River Systems
The Warrior and Tennessee River systems
drain most of the Cumberland Plateau (Figure CR1). Each has a
distinctive drainage pattern.

Figure CR1. Major drainage
basins in the Cumberland Plateau. (Cartographic Research lab.,
University of Alabama)
The Tennessee River
System
The Tennessee River flows southwesterly in
the Sequatchie Valley from the Alabama/Tennessee border to Guntersville
(Marshall County), where it abruptly changes direction and flows
northwesterly through the Jackson County Mountains and into the
Highland Rim. The
abrupt change in flow direction has been attributed to a large NW-SE
structure called the Anniston Cross-Strike Structural Discontinuity. The
discontinuity acted something like a fault, causing a zone of weakness
for in which the river to eroded.
The Black Warrior River
System
The Black Warrior system drains the
Warrior Basin and has two different patterns on a regional scale. Its
eastern tributaries (The Mulberry and Locust Forks) rise between
Cullman, Gadsden and Guntersville and flow southwesterly a
trellis pattern,
consisting of long relatively straight stream segments with smaller
short tributaries joining at right angles.

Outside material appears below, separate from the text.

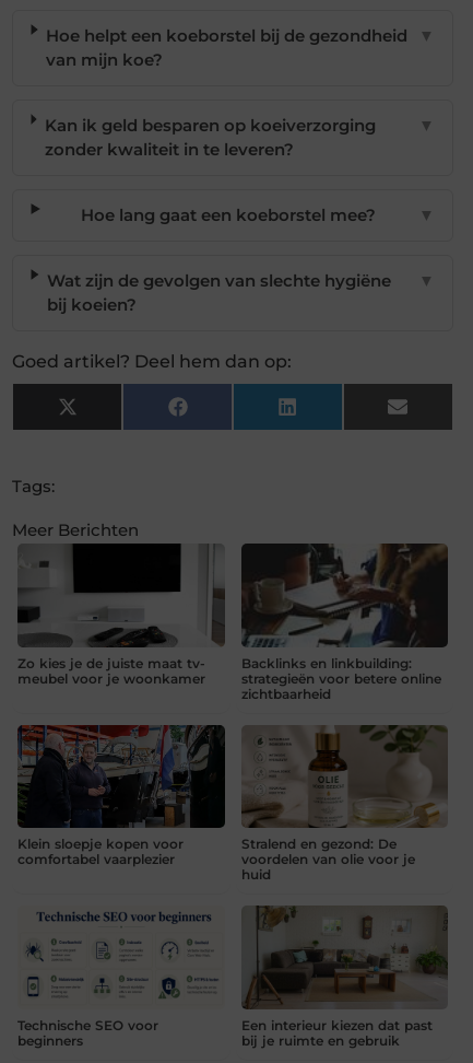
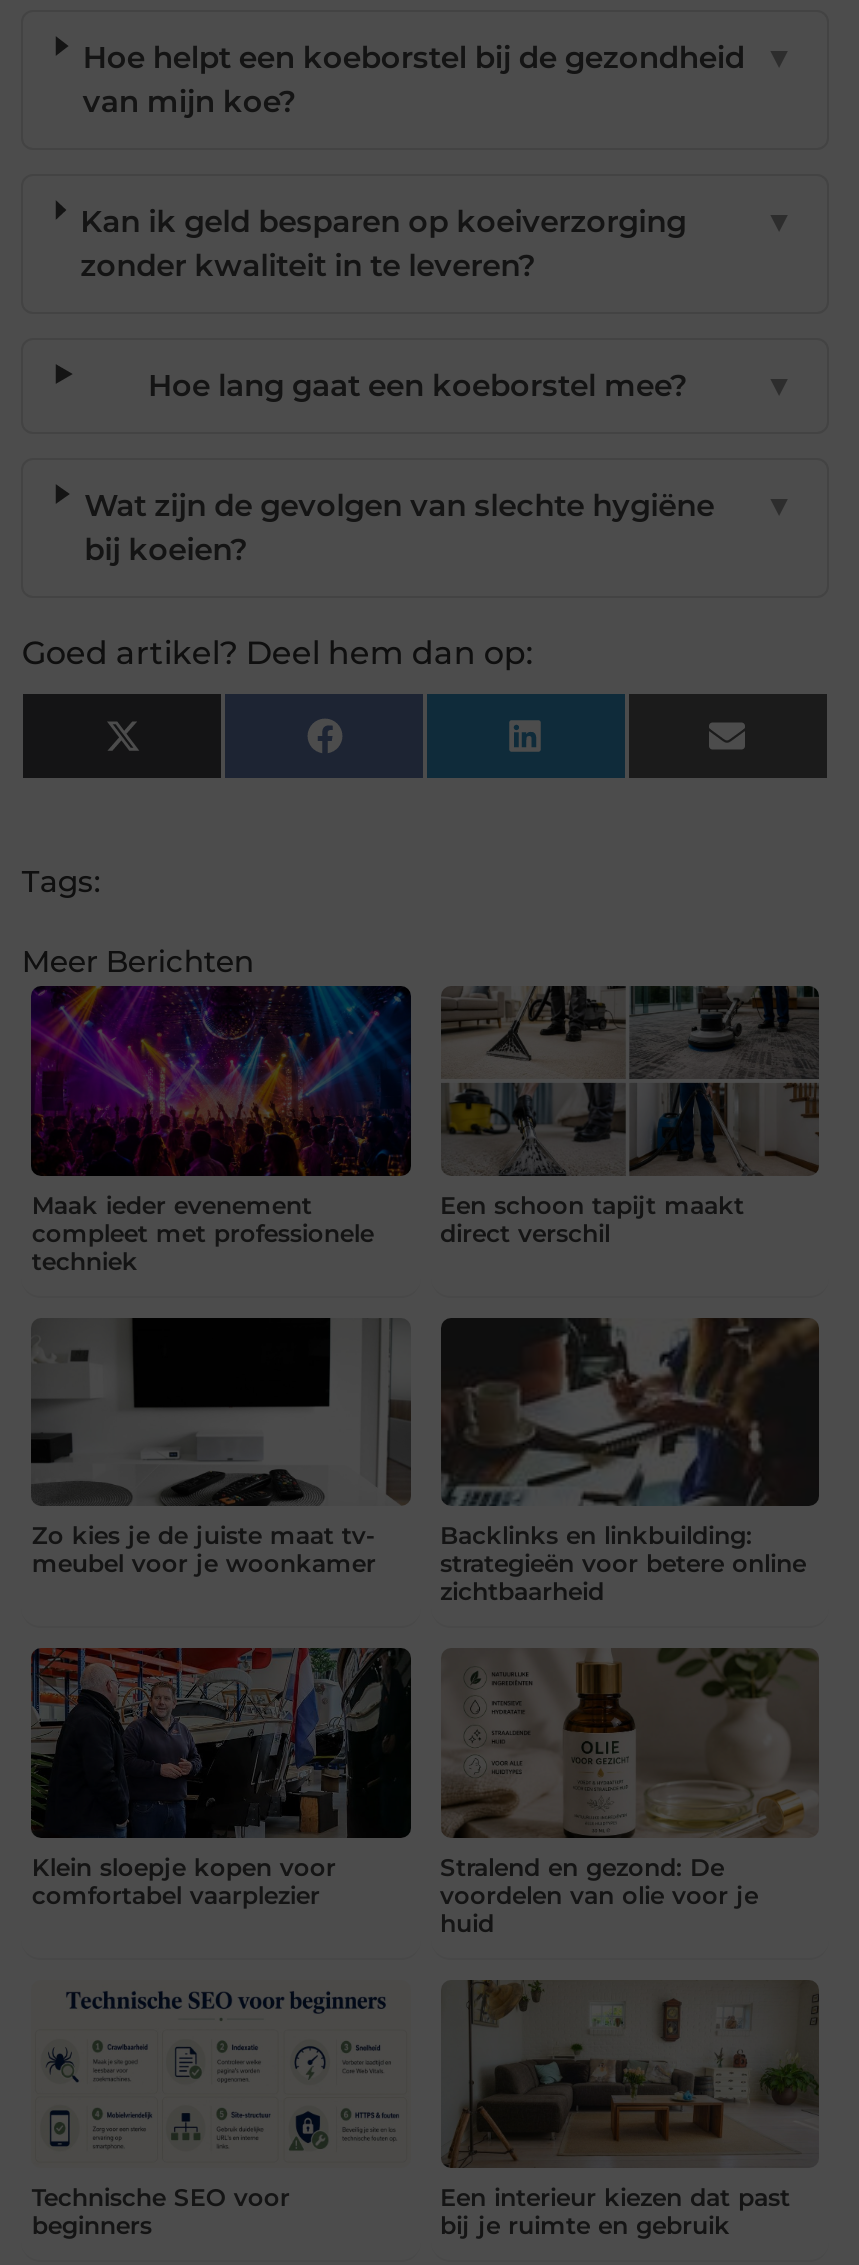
none -> [29,984,413,1275] [image] | Maak ieder evenement | compleet met professionele | techniek
none -> [440,984,819,1247] [image] | Een schoon tapijt maakt | direct verschil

The northern tributary (The Sipsey
Fork) flows in a very distinctive
rectangular pattern. Several
individual straight stream segments flowing either SW or SE make
approximately right angle bends. They coalesce at Smith Lake in Cullman
County (Figure CR2).

Figure CR2. Drainage
pattern of the Sipsey fork of the Black Warrior River.

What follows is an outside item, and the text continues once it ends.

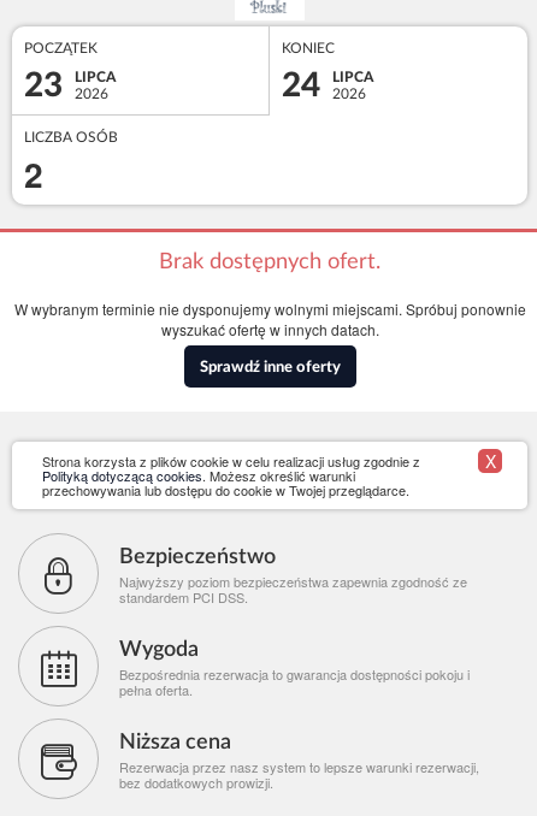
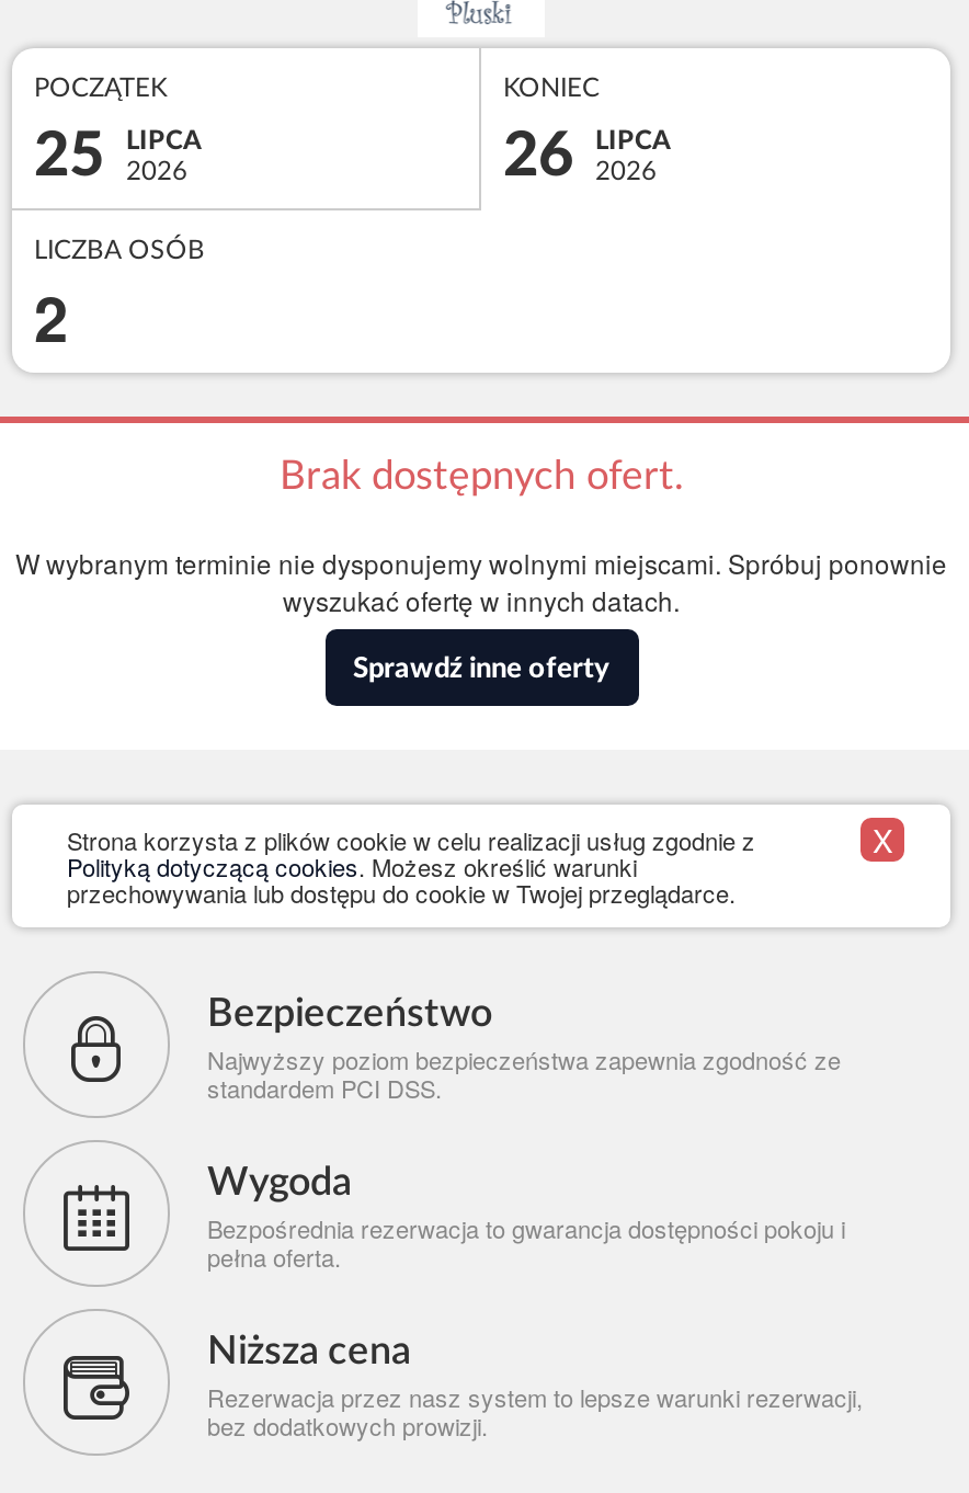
[24,69,116,102] 23 LIPCA 2026 -> [34,125,201,186] 25 LIPCA 2026
[282,69,373,102] 24 LIPCA 2026 -> [503,125,670,186] 26 LIPCA 2026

The Sipsey joins the Mulberry near the
town of Sipsey (Walker County) and then joins the Locust Fork along the
Walker County/Jefferson County border to the west of Short Creek. The
river follows the county line to Burchfield Store and then flows more
southwesterly towards Tuscaloosa (Tuscaloosa County). The rectangular
pattern continues to the SW, shown by abrupt bends in the river.
Little River and Little River
Canyon
Rising in northwest Georgia, Little River
flows southwesterly near the eastern edge of
Lookout Mountain into Cherokee County,
Alabama at Cloudland State Park. Just north of H35 the river begins to
cut down into the plateau producing one of the most spectacular vistas
in Alabama: the Little River Canyon (Figure CR3). Below the falls at De Soto State
Park it has incised about 90 feet into the plateau and occurs at an
elevation of 1,143 feet.

Figure CR3. Little
River Canyon, DeKalb County.
(Image © Mike Neilson)
By
the time the river flows out onto the Coosa River valley it has incised
about 500 feet and flows at an elevation of 650 feet. The valley profile is
V-shaped, with the river occupying all of the lowlands. The canyon is
about 1200 feet wide at De Soto Falls and widens to about 2,600 feet at its
mouth. The river flows to the southwest throughout most of its course in the
canyon, cutting through Pottsville sandstone. Numerous waterfalls occur
along its course where tributaries flow off the plateau to join the main
part of the river. About one mile before it exits the canyon, the river
changes course to the southeast. At the point of change, the river has cut
through the Pottsville and begun to erode the softer Mississippian shale.